In the entries below, the lines from the one with "Betárolási kapacitás nem megszakítható | [*] kWh/nap" through the one with "j) y k) del" are to be copied exactly; both ends count.

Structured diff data
■ ■ ■ ■ ■

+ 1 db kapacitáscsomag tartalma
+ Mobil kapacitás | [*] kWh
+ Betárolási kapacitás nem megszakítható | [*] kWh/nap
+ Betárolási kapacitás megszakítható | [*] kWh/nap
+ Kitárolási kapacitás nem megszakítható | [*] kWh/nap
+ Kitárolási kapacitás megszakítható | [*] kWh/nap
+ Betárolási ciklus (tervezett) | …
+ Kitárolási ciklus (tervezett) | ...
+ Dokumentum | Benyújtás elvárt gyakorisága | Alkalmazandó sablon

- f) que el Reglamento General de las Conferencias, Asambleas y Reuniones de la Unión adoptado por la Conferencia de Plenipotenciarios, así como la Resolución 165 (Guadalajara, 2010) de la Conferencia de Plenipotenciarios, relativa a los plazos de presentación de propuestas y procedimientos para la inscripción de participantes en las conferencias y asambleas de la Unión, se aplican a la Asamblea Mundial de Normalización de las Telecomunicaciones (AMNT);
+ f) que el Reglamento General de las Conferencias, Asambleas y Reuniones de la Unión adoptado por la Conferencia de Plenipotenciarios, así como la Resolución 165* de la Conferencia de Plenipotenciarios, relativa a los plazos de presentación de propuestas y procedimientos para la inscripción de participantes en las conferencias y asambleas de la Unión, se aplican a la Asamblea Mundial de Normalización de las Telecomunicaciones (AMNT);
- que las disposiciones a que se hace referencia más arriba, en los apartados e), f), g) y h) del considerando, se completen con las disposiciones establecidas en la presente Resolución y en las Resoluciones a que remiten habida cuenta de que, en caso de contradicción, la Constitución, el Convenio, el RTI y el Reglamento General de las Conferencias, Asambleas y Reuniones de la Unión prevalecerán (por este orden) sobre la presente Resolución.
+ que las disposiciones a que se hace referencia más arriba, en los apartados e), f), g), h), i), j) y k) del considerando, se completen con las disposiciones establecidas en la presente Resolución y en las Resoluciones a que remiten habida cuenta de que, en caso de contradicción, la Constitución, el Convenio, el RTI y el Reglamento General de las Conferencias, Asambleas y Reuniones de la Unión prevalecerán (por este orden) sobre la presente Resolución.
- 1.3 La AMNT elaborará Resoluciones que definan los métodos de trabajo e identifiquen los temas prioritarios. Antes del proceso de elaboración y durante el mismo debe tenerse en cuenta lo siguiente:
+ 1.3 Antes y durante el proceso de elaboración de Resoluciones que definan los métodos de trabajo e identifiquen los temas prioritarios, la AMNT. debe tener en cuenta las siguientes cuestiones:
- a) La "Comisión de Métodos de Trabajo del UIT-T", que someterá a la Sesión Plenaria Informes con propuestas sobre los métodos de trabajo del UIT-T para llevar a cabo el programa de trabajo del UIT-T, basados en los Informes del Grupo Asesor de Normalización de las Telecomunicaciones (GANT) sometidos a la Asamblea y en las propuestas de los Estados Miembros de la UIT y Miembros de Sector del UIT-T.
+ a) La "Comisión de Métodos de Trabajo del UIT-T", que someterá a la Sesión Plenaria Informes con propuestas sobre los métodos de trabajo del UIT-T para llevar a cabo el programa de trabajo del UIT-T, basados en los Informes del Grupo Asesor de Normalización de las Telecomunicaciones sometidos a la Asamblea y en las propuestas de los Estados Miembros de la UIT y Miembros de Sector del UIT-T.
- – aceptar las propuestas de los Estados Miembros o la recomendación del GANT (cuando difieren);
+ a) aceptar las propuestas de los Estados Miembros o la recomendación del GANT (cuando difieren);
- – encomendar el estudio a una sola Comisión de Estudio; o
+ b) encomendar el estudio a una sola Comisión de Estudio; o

■ ■ ■ ■ ■

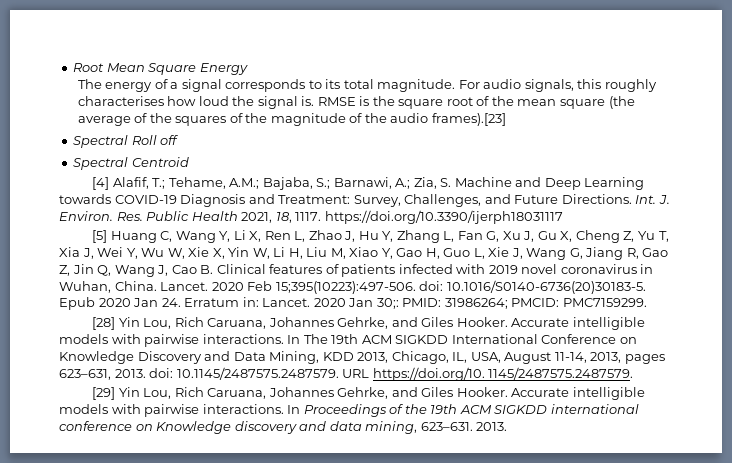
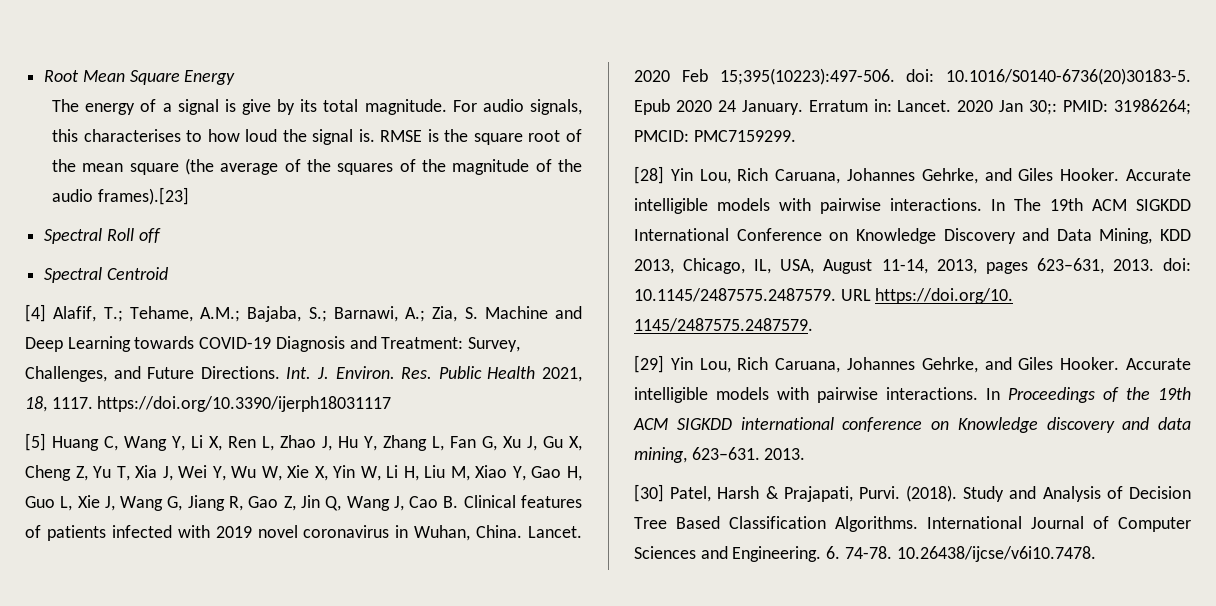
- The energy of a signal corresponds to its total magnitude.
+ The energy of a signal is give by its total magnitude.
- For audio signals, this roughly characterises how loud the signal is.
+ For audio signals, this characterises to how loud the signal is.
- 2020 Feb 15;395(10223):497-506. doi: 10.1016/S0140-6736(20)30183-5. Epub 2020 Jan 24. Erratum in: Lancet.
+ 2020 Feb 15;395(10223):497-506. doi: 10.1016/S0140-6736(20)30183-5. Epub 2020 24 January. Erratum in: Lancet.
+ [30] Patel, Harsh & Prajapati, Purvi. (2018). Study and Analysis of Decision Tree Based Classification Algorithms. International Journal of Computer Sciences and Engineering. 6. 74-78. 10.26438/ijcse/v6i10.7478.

■ ■ ■ ■ ■

# SOLVED PROBLEM
+ Betárolási kapacitás nem megszakítható | [*] kWh/nap
+ Betárolási kapacitás megszakítható | [*] kWh/nap
+ Kitárolási kapacitás nem megszakítható | [*] kWh/nap
+ Kitárolási kapacitás megszakítható | [*] kWh/nap
+ Betárolási ciklus (tervezett) | …
+ Kitárolási ciklus (tervezett) | ...
+ Dokumentum | Benyújtás elvárt gyakorisága | Alkalmazandó sablon

- f) que el Reglamento General de las Conferencias, Asambleas y Reuniones de la Unión adoptado por la Conferencia de Plenipotenciarios, así como la Resolución 165 (Guadalajara, 2010) de la Conferencia de Plenipotenciarios, relativa a los plazos de presentación de propuestas y procedimientos para la inscripción de participantes en las conferencias y asambleas de la Unión, se aplican a la Asamblea Mundial de Normalización de las Telecomunicaciones (AMNT);
+ f) que el Reglamento General de las Conferencias, Asambleas y Reuniones de la Unión adoptado por la Conferencia de Plenipotenciarios, así como la Resolución 165* de la Conferencia de Plenipotenciarios, relativa a los plazos de presentación de propuestas y procedimientos para la inscripción de participantes en las conferencias y asambleas de la Unión, se aplican a la Asamblea Mundial de Normalización de las Telecomunicaciones (AMNT);
- que las disposiciones a que se hace referencia más arriba, en los apartados e), f), g) y h) del considerando, se completen con las disposiciones establecidas en la presente Resolución y en las Resoluciones a que remiten habida cuenta de que, en caso de contradicción, la Constitución, el Convenio, el RTI y el Reglamento General de las Conferencias, Asambleas y Reuniones de la Unión prevalecerán (por este orden) sobre la presente Resolución.
+ que las disposiciones a que se hace referencia más arriba, en los apartados e), f), g), h), i), j) y k) del considerando, se completen con las disposiciones establecidas en la presente Resolución y en las Resoluciones a que remiten habida cuenta de que, en caso de contradicción, la Constitución, el Convenio, el RTI y el Reglamento General de las Conferencias, Asambleas y Reuniones de la Unión prevalecerán (por este orden) sobre la presente Resolución.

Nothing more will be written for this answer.